Leaving out the images, please output every entry exactly as it appears.

[MATERIAL PROVIDED — start]

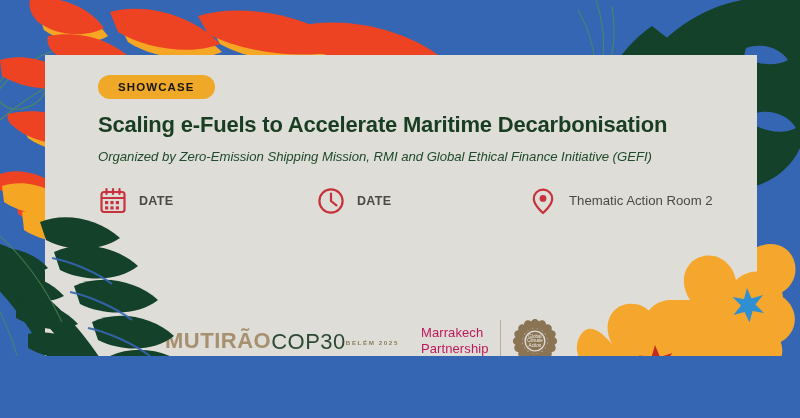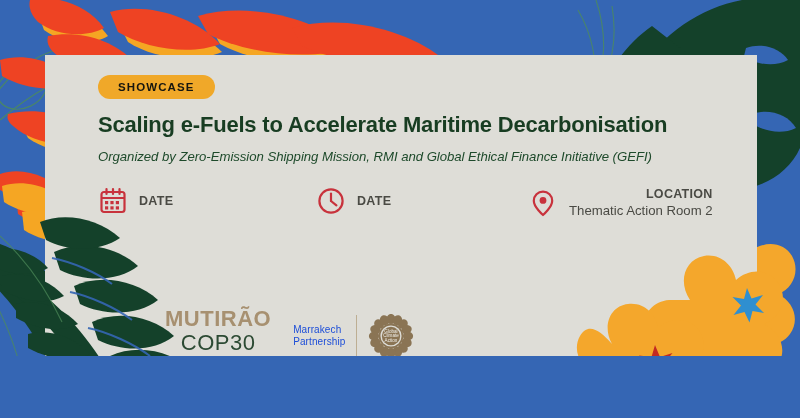--- a/index.html
+++ b/index.html
@@ -57,35 +57,35 @@
     color:#4A4A44;font-size:12.5px;font-weight:bold;letter-spacing:0.3px;
   }
   .detail-value{
     color:#4A4A44;font-size:13.2px;font-weight:400;margin-top:1px;
   }
 
   
   .logos{
     position:absolute;left:120px;bottom:14px;display:flex;align-items:center;
   }
-  .cop-logo{display:flex;flex-direction:column;align-items:center;margin-right:22px;}
+  .cop-logo{display:flex;flex-direction:row;align-items:center;margin-right:22px;}
   .cop-mutirao{
     color:#A79070;font-size:22px;font-weight:bold;letter-spacing:0.5px;
     line-height:1;font-family:"Liberation Sans",sans-serif;
   }
   .cop-30{
     color:#2C4A33;font-size:22px;font-weight:400;letter-spacing:0.5px;
     line-height:1.05;margin-top:1px;
   }
   .cop-belem{
     color:#8B7A5E;font-size:6.2px;font-weight:bold;letter-spacing:1.6px;margin-top:3px;
   }
   .mp-logo{display:flex;align-items:center;}
   .mp-text{
-    color:#1d4ed8;font-size:10px;line-height:1.22;text-align:left;
+    color:#be185d;font-size:13px;line-height:1.22;text-align:left;
     font-weight:400;letter-spacing:0.1px;
   }
   .mp-divider{
     width:1px;height:40px;background:#B3A territory;
   }
   .mp-divider{width:1px;height:42px;background:#BDAE93;margin:0 11px;}
   .gca-mark{width:46px;height:46px;}
 </style>
 </head>
 <body>
@@ -246,21 +246,20 @@
         </div>
 
         <div class="detail location">
           <div class="detail-icon">
             <svg width="28" height="28" viewBox="0 0 28 28">
               <path d="M14 2.6 C 8.9 2.6 4.8 6.7 4.8 11.8 C 4.8 18.2 14 26 14 26 C 14 26 23.2 18.2 23.2 11.8 C 23.2 6.7 19.1 2.6 14 2.6 Z" fill="none" stroke="#C8323C" stroke-width="2.2" stroke-linejoin="round"></path>
               <circle cx="14" cy="11.4" r="3.4" fill="#C8323C"></circle>
             </svg>
           </div>
           <div class="detail-text">
-            <div class="detail-label">LOCATION</div>
             <div class="detail-value">Thematic Action Room 2</div>
           </div>
         </div>
 
       </div>
     </div>
 
     <div class="logos">
       <div class="cop-logo">
         <div class="cop-mutirao">MUTIRÃO</div>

[MATERIAL PROVIDED — finish]

EXERCISE SOLUTION |
--- a/index.html
+++ b/index.html
@@ -57,35 +57,35 @@
     color:#4A4A44;font-size:12.5px;font-weight:bold;letter-spacing:0.3px;
   }
   .detail-value{
     color:#4A4A44;font-size:13.2px;font-weight:400;margin-top:1px;
   }
 
   
   .logos{
     position:absolute;left:120px;bottom:14px;display:flex;align-items:center;
   }
-  .cop-logo{display:flex;flex-direction:column;align-items:center;margin-right:22px;}
+  .cop-logo{display:flex;flex-direction:row;align-items:center;margin-right:22px;}
   .cop-mutirao{
     color:#A79070;font-size:22px;font-weight:bold;letter-spacing:0.5px;
     line-height:1;font-family:"Liberation Sans",sans-serif;
   }
   .cop-30{
     color:#2C4A33;font-size:22px;font-weight:400;letter-spacing:0.5px;
     line-height:1.05;margin-top:1px;
   }
   .cop-belem{
     color:#8B7A5E;font-size:6.2px;font-weight:bold;letter-spacing:1.6px;margin-top:3px;
   }
   .mp-logo{display:flex;align-items:center;}
   .mp-text{
-    color:#1d4ed8;font-size:10px;line-height:1.22;text-align:left;
+    color:#be185d;font-size:13px;line-height:1.22;text-align:left;
     font-weight:400;letter-spacing:0.1px;
   }
   .mp-divider{
     width:1px;height:40px;background:#B3A territory;
   }
   .mp-divider{width:1px;height:42px;background:#BDAE93;margin:0 11px;}
   .gca-mark{width:46px;height:46px;}
 </style>
 </head>
 <body>
@@ -246,21 +246,20 @@
         </div>
 
         <div class="detail location">
           <div class="detail-icon">
             <svg width="28" height="28" viewBox="0 0 28 28">
               <path d="M14 2.6 C 8.9 2.6 4.8 6.7 4.8 11.8 C 4.8 18.2 14 26 14 26 C 14 26 23.2 18.2 23.2 11.8 C 23.2 6.7 19.1 2.6 14 2.6 Z" fill="none" stroke="#C8323C" stroke-width="2.2" stroke-linejoin="round"></path>
               <circle cx="14" cy="11.4" r="3.4" fill="#C8323C"></circle>
             </svg>
           </div>
           <div class="detail-text">
-            <div class="detail-label">LOCATION</div>
             <div class="detail-value">Thematic Action Room 2</div>
           </div>
         </div>
 
       </div>
     </div>
 
     <div class="logos">
       <div class="cop-logo">
         <div class="cop-mutirao">MUTIRÃO</div>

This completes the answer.